Don't Jump to Conclusions

What is the most obvious answer? For example, if the traffic is coming from the NTP port on a remote server, you need to assume that it's in response to NTP requests you are making. It's not legitimate to assume, at that point, that it's part of an attack. Further investigation is definitely warranted before making that call.

When Making the Call

Remember that their time is at least as valuable as your time. This can take many forms, but definitely should include your having done adequate researching to be at least 90% sure that you are actually reporting a legitimate attack and not a misconfigured firewall on your end. Also, you should never ask the remote network administrator to help you fix your firewall, that's your job not theirs. They have no idea what sort of firewall you have, it's nearly impossible for them provide any substantial suggestions without spending significant time reviewing your firewall rules, finding out what kind of firewall you are using, and probably reading documentation on your firewall.

Have all the information at your finger-tips. Last week I received a call saying that our IP was attacking their system, and when I asked what ports were involved they had to go back and pull another report from the firewall.
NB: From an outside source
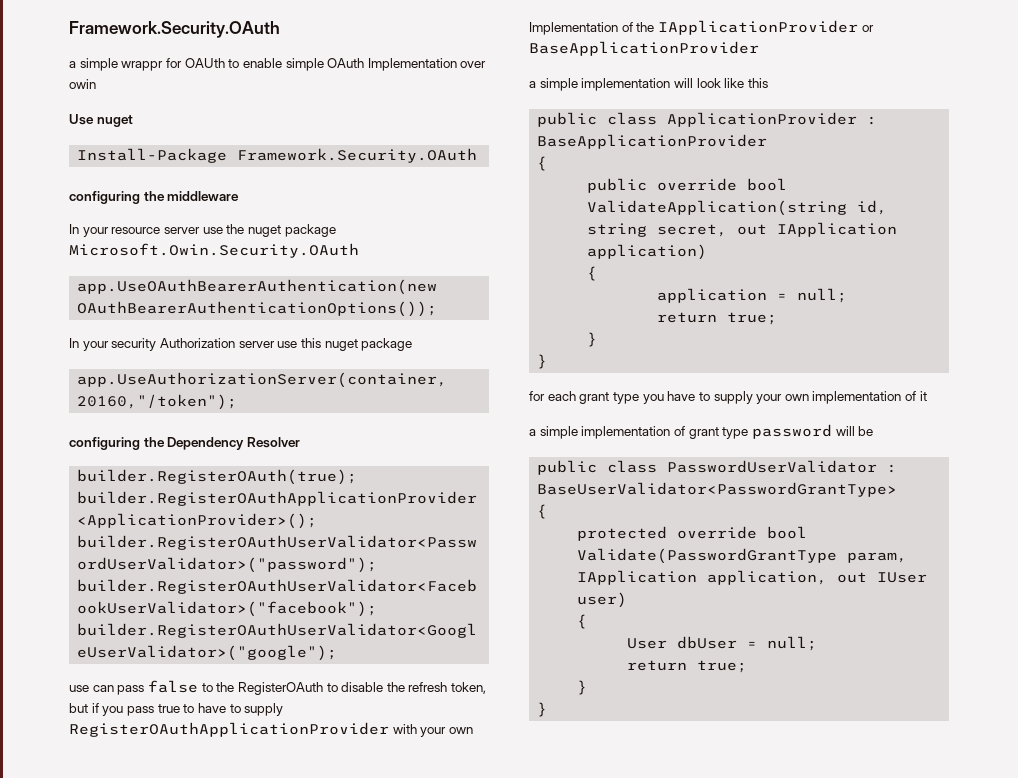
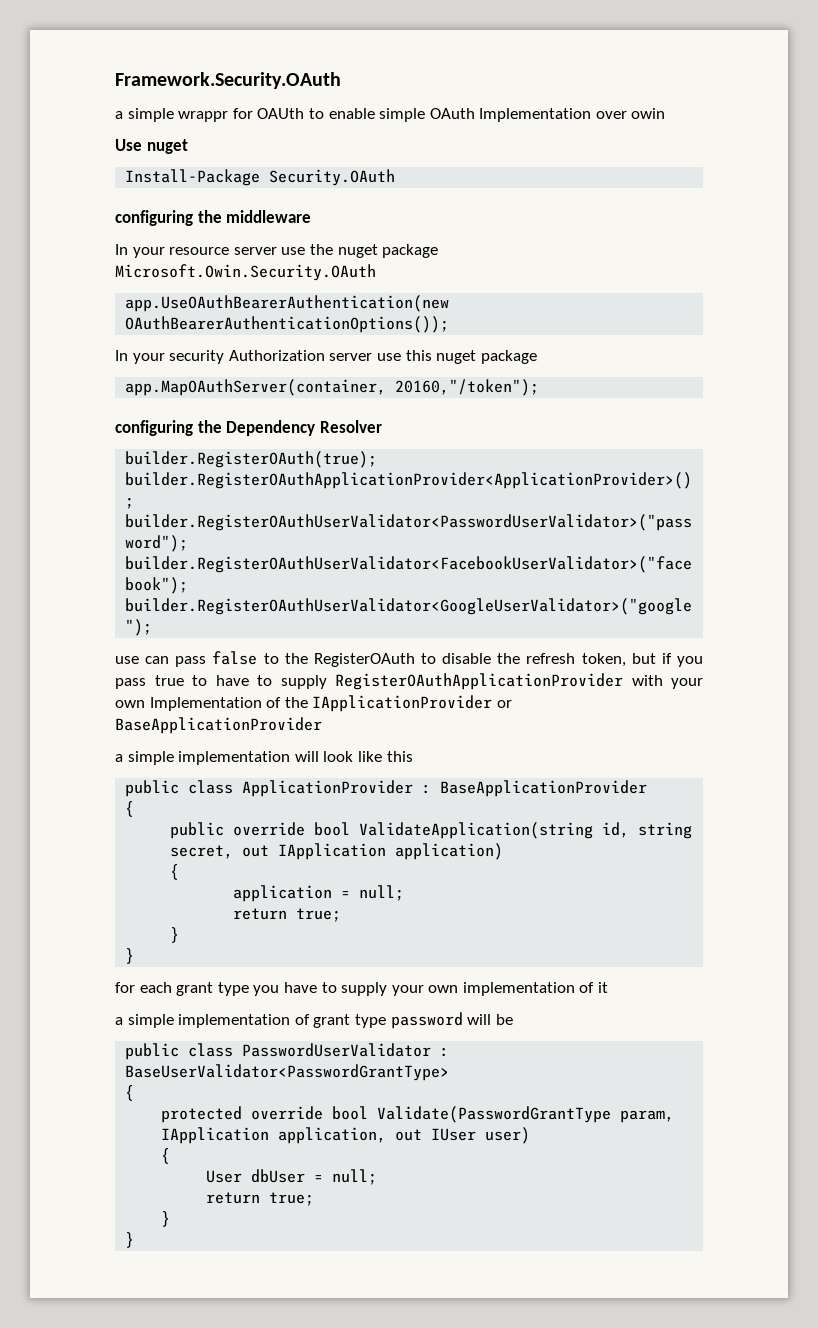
[237,148,478,163] Framework.Security.OAuth -> [269,169,396,186] Security.OAuth
[77,372,448,388] app.UseAuthorizationServer(container, -> [125,379,387,396] app.MapOAuthServer(container,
While I was waiting for this to happen I asked them for their IP address and set up a network trace looking for packets to their system. After a couple of minutes, I saw that once a minute their server was sending an NTP request to our server, and our server was then replying once per second for the next 15 seconds. This is work they really should have done, and information they should have had in front of them at when they called.

Don't Be Afraid to Ask for Help

If you can't tell for certain if an set of packets is really an attack, you need more experience. There are many places you can go to gain this experience, and probably should do so before you start reporting the attacks to the remote network admins. Some possibilities for this are: Books, Seminars or other Training, Consulting, and also Users Groups. Users Groups are very good free public support arenas.

However, it's very impolite to ask the administrator you are calling for help fixing your firewall. The Maytag man may be lonely, but I've never seen a network administrator that is looking for more work. Firewalls vary enough that it's nearly impossible for them to tell you how to resolve the problem. They have just as much right to spend some extra time with their friends and family as you do. Probably more, because, you know, their firewall isn't the one that's misconfigured. ;-)

In Conclusion

As a network administrator, I want to hear about problems our network is causing. However, as a network administrator, any time I spend on chasing other peoples misconfigured servers, firewalls, or services is time that I can't spend administering my own. This is particularly a bad deal for people running public services, because as more people use those services, more and more of their time may be taken up by responding to bogus inquiries. This is why it's extremely important to be sure that it's a legitimate attack before throwing it over the fence to the administrator of a remote network. You can't tell if they are offering a public service, so you really need to be very sure before involving the remote network admin.